The thing with allergies is that it's not the coat of the dog, it's the dander of the skin that people are allergic to. You should talk to a doctor about different allergy treatments and spend some time around dogs during treatment to see what works best for you.


----------



## Nargle (Oct 1, 2007)

Wirehaired dogs like terriers and poodles typically shed less and help relieve allergies for some people. I really don't think coat length has anything to do with allergies. Both long and short haired dogs pretty much shed year round, though sometimes long haired dogs shed extra twice a year.

Doxies come in a wirehaired variety, BTW 

And I think lots of dogs do jut fine in small apartments, just so long as they get out enough for exercise and socialization. Good luck!


----------



## arachnd (Sep 4, 2009)

ThoseWordsAtBest said:


> Yay Dachshunds! Are you planning on a standard or a mini?
> 
> A doxie can happily live in an apartment that size, but they'll need exercise just like any large dog. But since you live in an apartment, be prepared to know that Dachshunds are stubborn and it can be a bit difficult to train them, and without proper training, they are BARKERS. Mine can go for hours and you'd be surprised how loud his bark is for his size.
> 
> The thing with allergies is that it's not the coat of the dog, it's the dander of the skin that people are allergic to. You should talk to a doctor about different allergy treatments and spend some time around dogs during treatment to see what works best for you.


Hmm, I'm not really sure on the size difference between a standard or a mini. Any guage here? What would you say is easier to take care of for a first timer?

How do I properly exercise my doxie?

And regarding training, I don't even know where to begin. How do you train a dog to not bark?


----------



## ThoseWordsAtBest (Mar 18, 2009)

arachnd said:


> Hmm, I'm not really sure on the size difference between a standard or a mini. Any guage here? What would you say is easier to take care of for a first timer?
> 
> How do I properly exercise my doxie?
> 
> And regarding training, I don't even know where to begin. How do you train a dog to not bark?


The difference isn't HUGE, but it's something to consider. A standard can be anywhere from 15 to 28 lbs/up to 18 inches tall and minis normally weigh less than 11 lbs and stand less than 14 inches tall. I have a mini, and he stands at 8 inches and weighs 11 lbs. 

Dachshunds are VERY tenacious and a bored dog is a destructive dog, or a noisy dog. They can develop separation anxiety and chew and bark a lot when left alone. They need to go for walks despite their size and a chance to run and play. They're prone to spinal problems, though, so you have to be very careful and not allow them to jump or get into too rough of play. 

You may hear a lot of stereotypes about Doxies being nasty, biting, barking, and unpleasant. They end up this way in some cases because they are not exercised, properly socialized, and trained. Couple that with a stubborn breed and you've got problems. My Jonas is a rescue and he's the stereotype. He is only bonded with me, snarly with strangers, and fearful. It's a lot easier to start off right in the beginning then have to correct severe problems later on. Please check out the training forum and read all you can about dog training and socialization.
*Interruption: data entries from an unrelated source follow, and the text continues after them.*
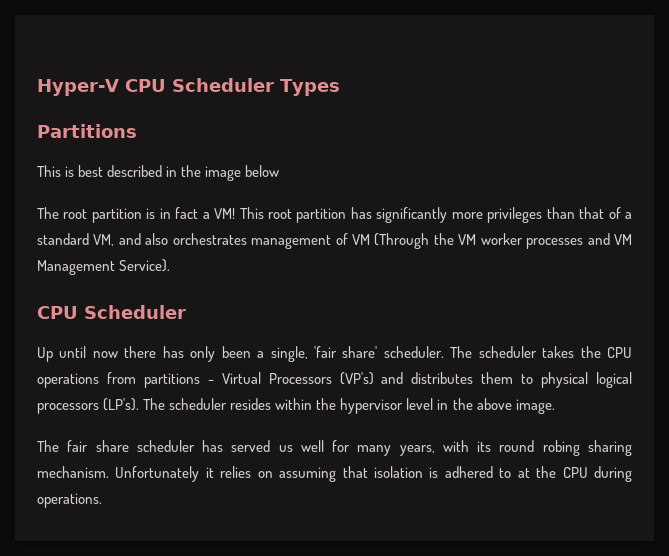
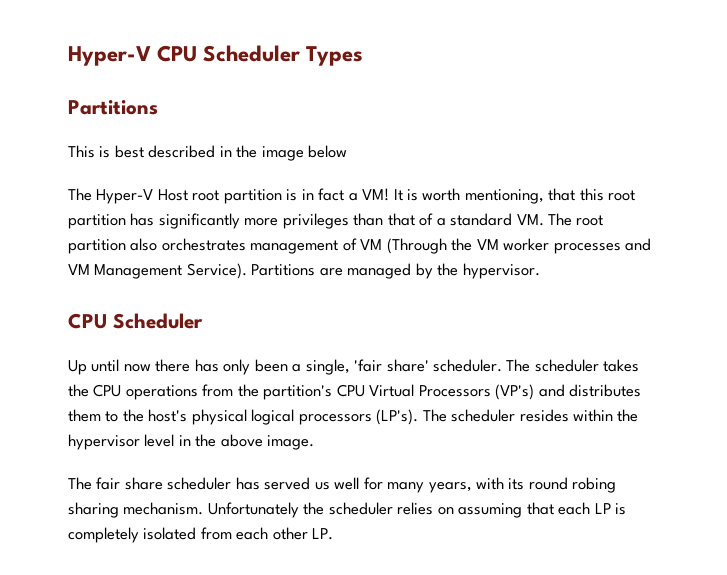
- The root partition is in fact a VM!
+ The Hyper-V Host root partition is in fact a VM!
- This root partition has significantly more privileges than that of a standard VM, and also orchestrates management of VM (Through the VM worker processes and VM Management Service).
+ It is worth mentioning, that this root partition has significantly more privileges than that of a standard VM. The root partition also orchestrates management of VM (Through the VM worker processes and VM Management Service). Partitions are managed by the hypervisor.
- The scheduler takes the CPU operations from partitions - Virtual Processors (VP's) and distributes them to physical logical processors (LP's).
+ The scheduler takes the CPU operations from the partition's CPU Virtual Processors (VP's) and distributes them to the host's physical logical processors (LP's).
- Unfortunately it relies on assuming that isolation is adhered to at the CPU during operations.
+ Unfortunately the scheduler relies on assuming that each LP is completely isolated from each other LP.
Edit: I talked to my Dachshund savvy aunt, and she informs me that 18 inches is freak growth and not common. She says that minis are typically 8-9 inches tall, and the standards are typically less than 12. I apologize for my momentary idiocy relaying those facts.


----------



## arachnd (Sep 4, 2009)

ThoseWordsAtBest said:


> The difference isn't HUGE, but it's something to consider. A standard can be anywhere from 15 to 28 lbs/up to 18 inches tall and minis normally weigh less than 11 lbs and stand less than 14 inches tall. I have a mini, and he stands at 8 inches and weighs 11 lbs.
> 
> Dachshunds are VERY tenacious and a bored dog is a destructive dog, or a noisy dog. They can develop separation anxiety and chew and bark a lot when left alone. They need to go for walks despite their size and a chance to run and play. They're prone to spinal problems, though, so you have to be very careful and not allow them to jump or get into too rough of play.
> 
> You may hear a lot of stereotypes about Doxies being nasty, biting, barking, and unpleasant. They end up this way in some cases because they are not exercised, properly socialized, and trained. Couple that with a stubborn breed and you've got problems. My Jonas is a rescue and he's the stereotype. He is only bonded with me, snarly with strangers, and fearful. It's a lot easier to start off right in the beginning then have to correct severe problems later on. Please check out the training forum and read all you can about dog training and socialization.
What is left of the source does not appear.